Bennett started to cough and then rolled onto his knees, vomiting. The bruises along the side of his throat stood out like a knife wound. Shannon stared blankly at them and then sat back down in his chair.

      
“I’m sorry,” he repeated.

      
After a while the vomiting stopped. Bennett tried to stand but his knees buckled under him and he fell back onto the floor. As he lay in kind of a sprawl, he put a hand to his mouth where he’d been hit and pushed at his teeth with his thumb.

      
“They’re loose,” he said.

      
Horwitz tried not look at him. “Should I call an ambulance?” she asked.

      
He pulled his hand away from his mouth. “Oh, God,” he groaned as he looked at it. “I’m bleeding.”

      
Horwitz called for an ambulance. When the attendants came, they noticed the bruises along Bennett’s throat and looked suspiciously at Shannon. One of them asked what happened.

      
“There was an accident,” Horwitz explained weakly.

      
They didn’t seem to like that explanation until Shannon showed them his police badge. Then they put Bennett on a stretcher. After they left, Elaine Horwitz found she couldn’t stop shaking. In a voice that didn’t sound quite right to her, she told Shannon not to blame himself for what happened.

      
“You were someplace pretty awful, weren’t you?” she asked.

      
Shannon didn’t say anything.

      
“You were back with your mother. But you weren’t alone, were you, Bill? He was there with you.”

      
Shannon murmured that he didn’t know what she was talking about.

      
The adrenaline of the last twenty minutes caught up to her. “I’m not stupid,” she said, her voice cracking. “I saw the way you attacked Mark. I saw the look on your face. You haven’t been telling me the truth about how your mother died.”

      
She paused, waiting for him to say something. When he didn’t, she told him she couldn’t see him anymore. “I can’t treat you if you’re going to lie to me,” she said stiffly.

      
He looked up at her briefly, then without saying a word, got up and walked out of her office. As the door closed behind him, Elaine Horwitz felt a chill run through her. She grabbed herself and leaned forward, trying to keep from shaking. She couldn’t stop it, though. It went through her like an electric current. It made her teeth chatter. And then she got hysterical.
 
 

Chapter 21
 

      
The bartender gave Shannon a tired, well-practiced smile. “What can I get you, buddy?”

      
Shannon asked for a bourbon.

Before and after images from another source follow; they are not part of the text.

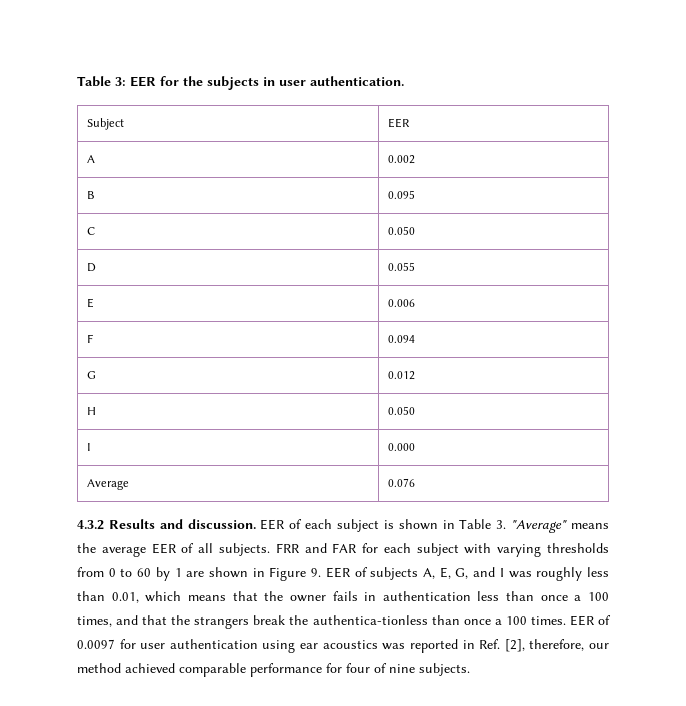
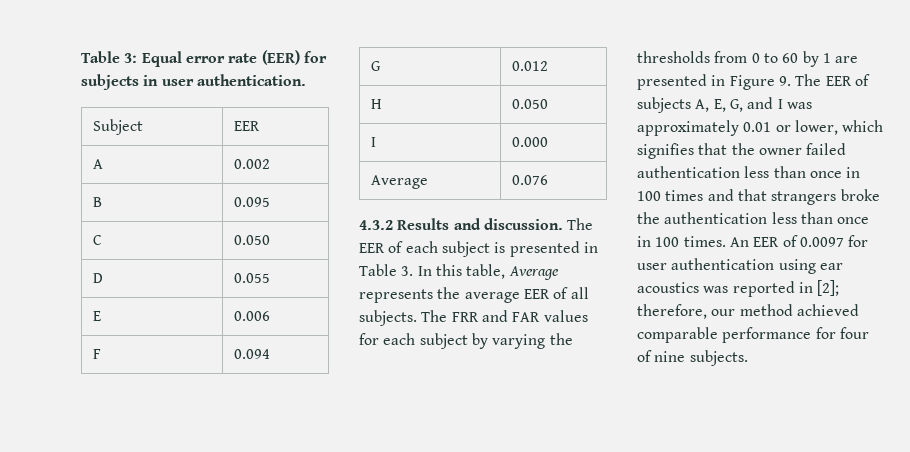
- Table 3: EER for the subjects in user authentication.
+ Table 3: Equal error rate (EER) for subjects in user authentication.
- EER of each subject is shown in Table 3. "Average" means the average EER of all subjects.
+ The EER of each subject is presented in Table 3. In this table, Average represents the average EER of all subjects.
- FRR and FAR for each subject with varying thresholds from 0 to 60 by 1 are shown in Figure 9. EER of subjects A, E, G, and I was roughly less than 0.01, which means that the owner fails in authentication less than once a 100 times, and that the strangers break the authentica-tionless than once a 100 times.
+ The FRR and FAR values for each subject by varying the thresholds from 0 to 60 by 1 are presented in Figure 9. The EER of subjects A, E, G, and I was approximately 0.01 or lower, which signifies that the owner failed authentication less than once in 100 times and that strangers broke the authentication less than once in 100 times.
- EER of 0.0097 for user authentication using ear acoustics was reported in Ref. [2], therefore, our method achieved comparable performance for four of nine subjects.
+ An EER of 0.0097 for user authentication using ear acoustics was reported in [2]; therefore, our method achieved comparable performance for four of nine subjects.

He was sitting at the bar at the Black Rose, sitting at the same stool he had sat on before blacking out a week earlier. The bartender poured him a shot and slid it in front of him. He asked if Shannon wanted to start a tab.

      
Shannon nodded. He didn’t recognize the guy but that didn’t mean anything. He held out his hand and introduced himself. The bartender, a bit dubiously, accepted it and gave back his name as Tom Morton.

      
“Tom, let me ask you something. Do you remember seeing me here a week ago?”

      
“I don’t get you, buddy.”

      
Shannon showed an embarrassed grin. “About a week ago I got really shit-faced and am trying to piece some stuff together. I know I was drinking here around six-thirty. I’m trying to figure out what I did afterwards.”

      
The bartender’s broad face darkened. “Yeah,” he said, nodding, “I remember you.”

      
“Was I with anyone?”

      
The bartender removed the shot glass from in front of Shannon. “I think you better leave.”

      
“Why’s that?”

      
“Come on, buddy, get out of here, okay?” The bartender started to reach for something under the bar. Shannon took his badge out and laid it out in front of him. As the bartender looked at it he moved away from what he’d been reaching for.

      
“You’re a cop?” he asked, his voice sounding queer.

      
“That’s right. What’s going on?”

      
The bartender didn’t say anything.

      
“I asked you what’s going on?”

      
“Yesterday a couple of FBI agents were in here showing your picture around,” he said, a pained expression creasing his face. “That’s how come I remember you.”

      
“That’s it?”

      
There was a hesitation while he looked as if he had a bad attack of gas, and then he told Shannon they wanted to know if he had left with anyone. “They were also showing another picture around.”

      
Shannon stared at him until he let it out that it was a picture of the woman who had been stabbed to death on Beacon Hill the previous week.

      
“They wanted to know if you met her here,” he added.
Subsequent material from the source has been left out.